The summarized 2015 consensus quality assurance recommendations (see20 for further details):
  1. For PCASL scans, look for areas of low labeling efficiency.
  2. Note the overall GM perfusion value.
  3. Check for motion artifacts.
  4. Look for intravascular artifacts.
  5. Check the border-zone (watershed) regions for artifactually low perfusion which may be due to long ATTs (see new QA steps above).

2.8.3 WM perfusion

Measurement of WM perfusion, and hence detection of WM perfusion abnormalities, is challenging due to low SNR caused by the lower blood flow and longer ATT of WM compared to GM.90, 173-177 Partial voluming with GM may also mask WM perfusion signals in GM/WM border regions.175 The earlier timepoints often used by multi-timepoint ASL strategies may not contribute to greater WM perfusion SNR when compared to the use of a single long PLD. Hence, where WM perfusion is specifically of interest, it may be beneficial to design the timepoints used to include longer ATT or specifically only for a range of ATT seen in WM. Acquisition at a lower spatial resolution,177 or analysis which combines voxels into lower resolution elements, can increase SNR and PVEc can be used to separate WM signals.

3 CLINICAL APPLICATIONS

In this section, we examine examples where multi-timepoint ASL may offer advantages over the existing consensus single-PLD approach.

3.1 Cerebrovascular reactivity

CVR reflects the capacity of blood vessels to alter their caliber and thus modify CBF in response to a vasoactive stimulus, e.g., acetazolamide, CO2, or breath-hold.178-180 This parameter has been shown to be impaired in pathologies where the cerebrovasculature is compromised, such as stroke,181, 182 small vessel disease,183, 184 glioma,185-187 and neurodegenerative diseases.188-191

ASL has been increasingly used to map CVR due to its ability to provide non-invasive and quantitative measures of CBF changes, compared to indirect or invasive methods such as BOLD-FMRI or PET. However, the application of vasoactive stimuli can lead to changes in ATT (see Figure 6),192, 193 potentially compromising CVR measurements when single-PLD ASL is used. Due to its robustness to changes in ATT, multi-timepoint ASL CVR measurements may, therefore, be more accurate than single-PLD ASL.11, 194 However, the short duration of breath-holds can make the use of multi-timepoint ASL difficult for this type of stimulus.180

Details are in the caption following the image
Brain-wide ATT changes before and after Acetazolamide administration. Note that, although both cases have similar watershed borders, the ATT is generally shorter after acetazolamide (B) than before (A). Figure reproduced from Ref 11 with permission.
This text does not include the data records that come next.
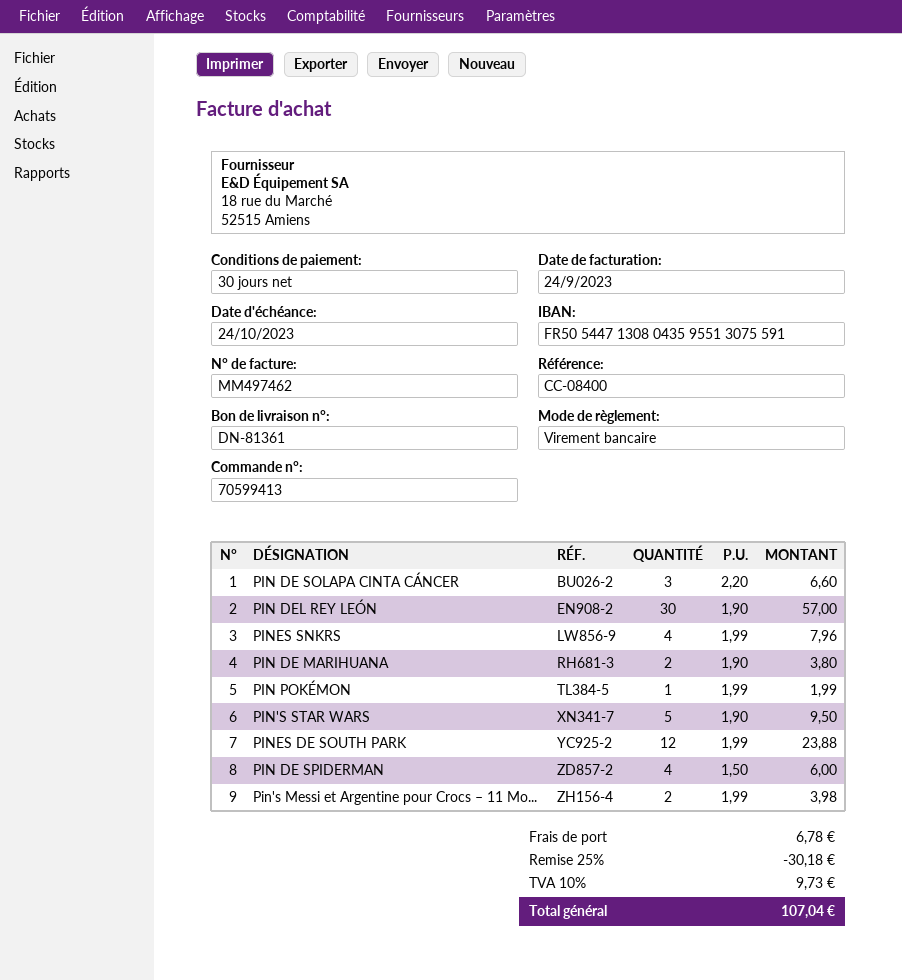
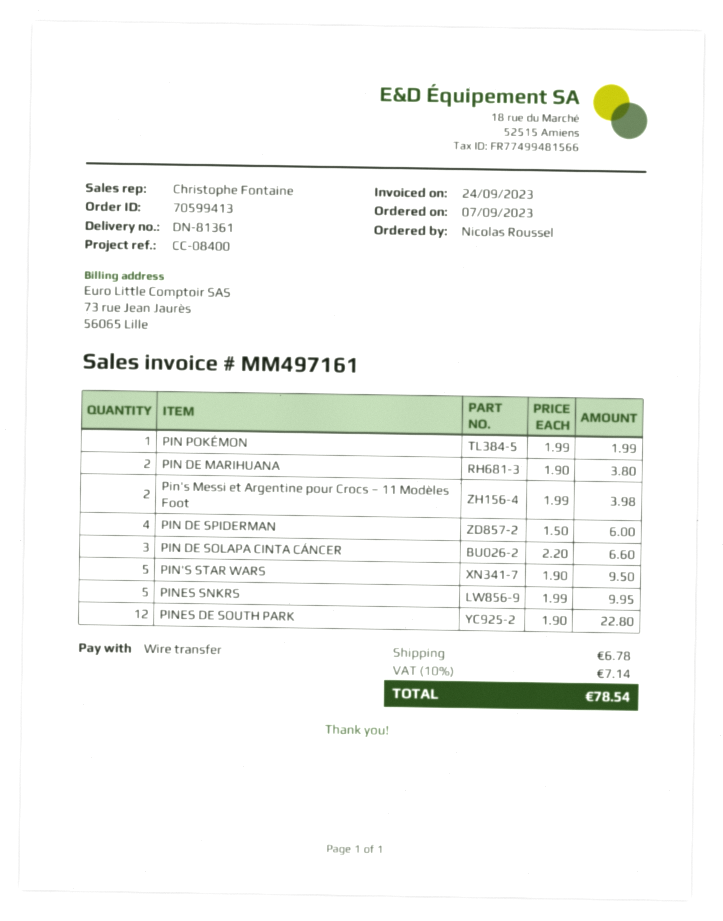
invoice number: MM497462 -> MM497161
PIN DEL REY LEÓN: 30 x 1.90 = 57.00 -> none
PINES SNKRS: 4 x 1.99 = 7.96 -> 5 x 1.99 = 9.95
PINES DE SOUTH PARK: 12 x 1.99 = 23.88 -> 12 x 1.90 = 22.80
discount: 25% = 30.18 -> none
tax: 10% = 9.73 -> 10% = 7.14
total: 107.04 -> 78.54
3.2 Steno-occlusive disease

In steno-occlusive diseases, significant transit delay can occur distal to the stenosis, resulting in elongated ATTs and associated transit artifacts when using single-PLD ASL. As the degree of stenosis may vary with disease severity and with underlying etiology, simply choosing a single longer PLD may not be the best approach, making multi-PLD ASL highly relevant for these patients. Multi-PLD ASL has been utilized in steno-occlusive disease patients in both research and clinical settings, primarily in moyamoya disease195, 196 but also in intracranial atherosclerotic disease.197 In one cohort of patients with moyamoya, CBF derived using multi-PLD ASL showed a larger effect size than CBF from single-PLD ASL when comparing pre- and post-revascularization data.198 In the same study, the additional ATT information from multi-PLD ASL was shown to be correlated with dynamic susceptibility contrast-based time-to-maximum values.198 These data show the promise of multi-PLD ASL to provide similar information without the need for contrast injection. Another study in moyamoya patients demonstrated that hemodynamic parameters derived from multi-PLD ASL exhibited better agreement with analogous measures derived using oxygen-15 positron emission tomography than single-PLD ASL in both diseased and healthy brain hemispheres.199 Together, these results support the use of multi-PLD over single-PLD ASL in patients with arterial steno-occlusive diseases.

3.3 Arteriovenous malformations and fistulas

Cerebral AVMs and fistulas characteristically demonstrate abnormal arteriovenous connections (so-called shunts) that allow the ASL signal to bypass the capillary network, resulting in early venous arrival. This unique property of arteriovenous shunts (AVS) typically produces easily identifiable hyperintense venous ASL signal,122, 200, 201 although the degree of conspicuity is dependent on the LD and PLD.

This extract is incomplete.